DEEP LEARNING-BASED CLASSIFICATION OF TOXIC ONLINE COMMENTS USING LONG SHORT-TERM MEMORY (LSTM) FOR SENTIMENT ANALYSIS
DOI:
https://doi.org/10.35631/JISTM.937026Keywords:
Comment Classification, Deep Learning, Sentiment Analysis, LSTM, Toxic CommentsAbstract
Toxic online comments have become a growing issue, spread hate and negativity, and create hostile environments that discourage constructive dialogue in online communities.
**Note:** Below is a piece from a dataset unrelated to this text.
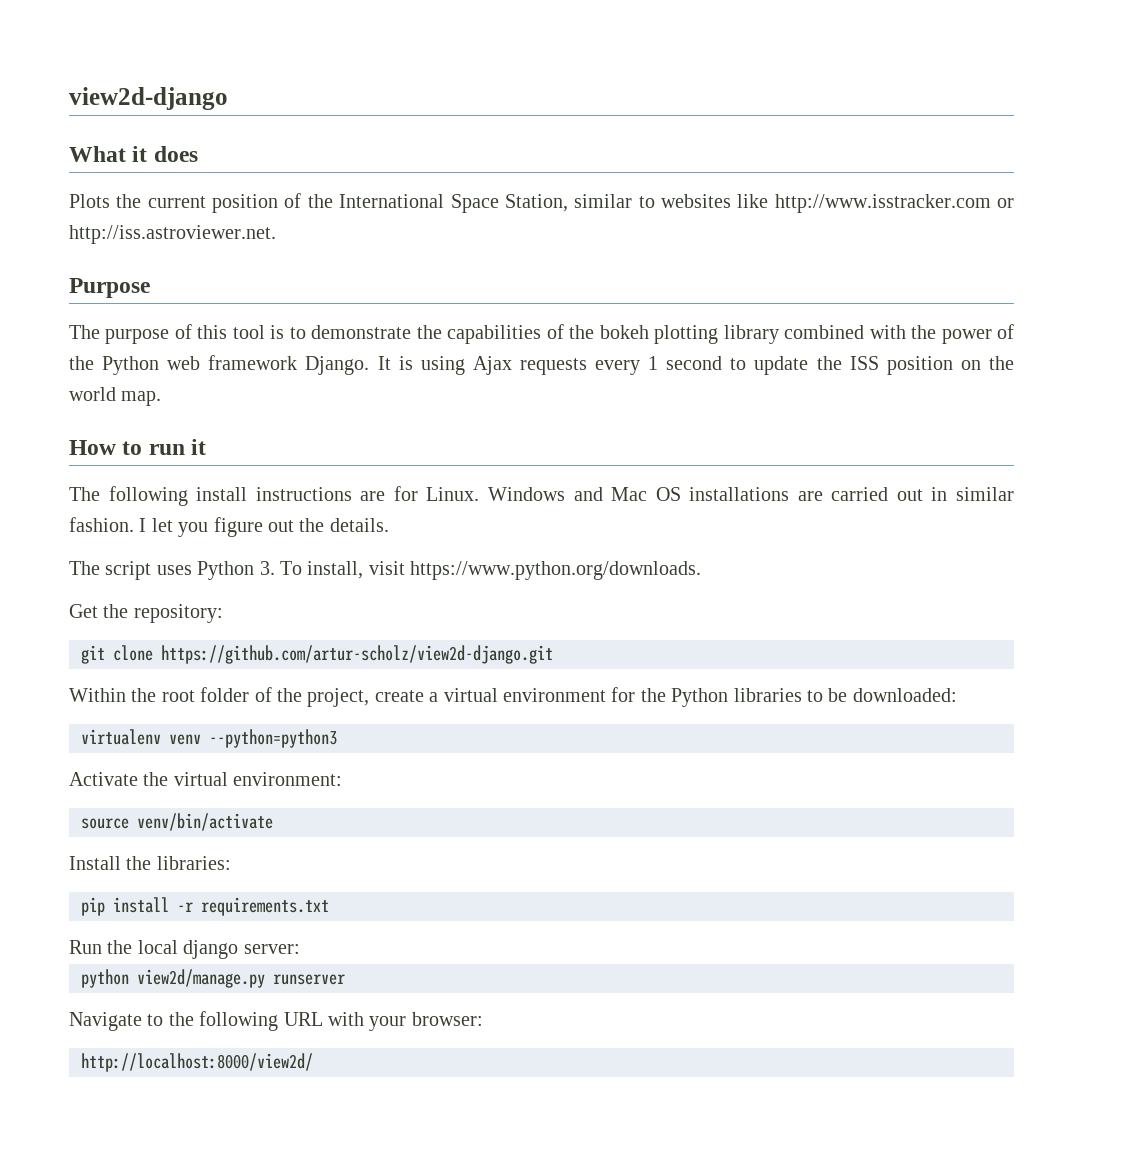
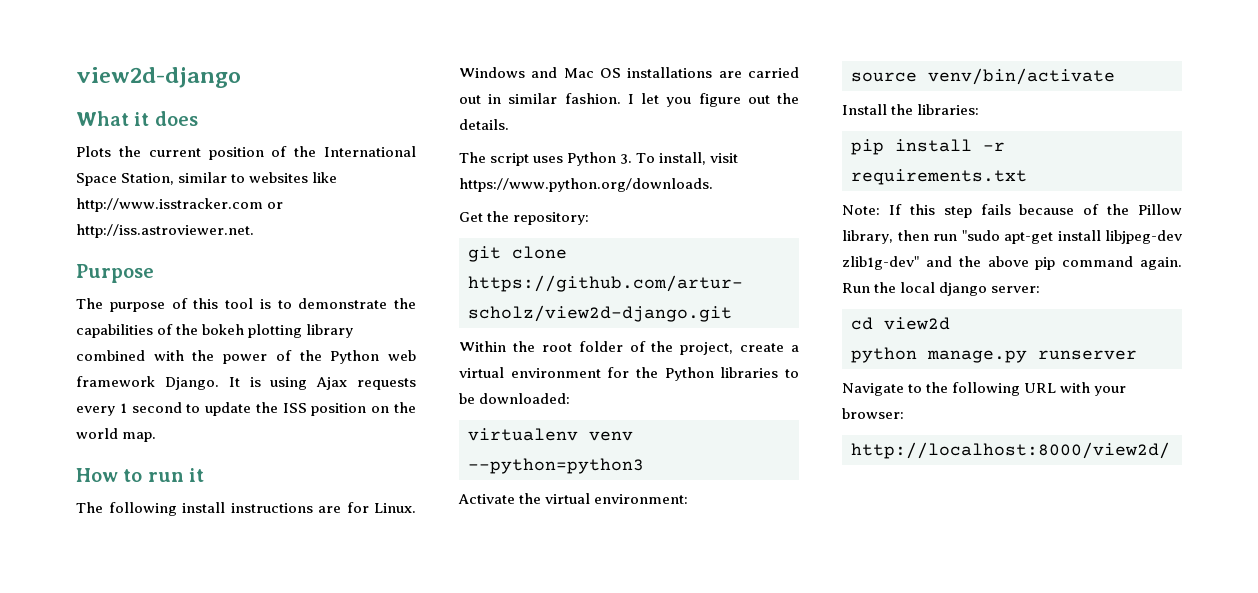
(329, 906) none -> [842,204,1182,218] [842,230,1183,244] [842,256,1182,270] Note: If this step fails because of the Pillow library, then run "sudo apt-get install libjpeg-dev zlib1g-dev" and the above pip command again.
(300, 949) none -> [851,317,950,330] // cd view2d
[137,969,265,988] view2d/manage.py -> [927,350,1027,363] manage.py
They can lead to psychological distress for individuals, reduce user participation, and harm the reputation of platforms. Thus, the study aims to identify different types of toxic comments and determine whether they are positive, negative, or neutral. Analyzing various articles revealed key types of toxicity, such as obscenity, threats, severe toxicity, identity hate, and insults. A dataset comprising approximately 159,000 comments from an open-source website, specifically Wikipedia’s talk page edits and thoroughly cleaned the dataset through pre-processing. Sentiment analysis was performed using the VADER Lexicon to understand sentiment polarities in these comments. Additionally, two deep learning approaches, LSTM and LSTM with GloVe word embeddings, were tested to compare the performance of both models. The data was split into an 80:20 ratio for training and testing, and tested different hyperparameters: batch sizes of 32, 64, and 128, and epochs set at 5, 10, and 15. The best results were achieved from LSTM with GloVe word embeddings, yielding an accuracy of 0.904, with a batch size of 64 and 5 epochs, and the highest precision recorded at 0.89. While the findings are promising, there is potential for improvement, including comparisons with other deep learning methods and alternative word understanding techniques.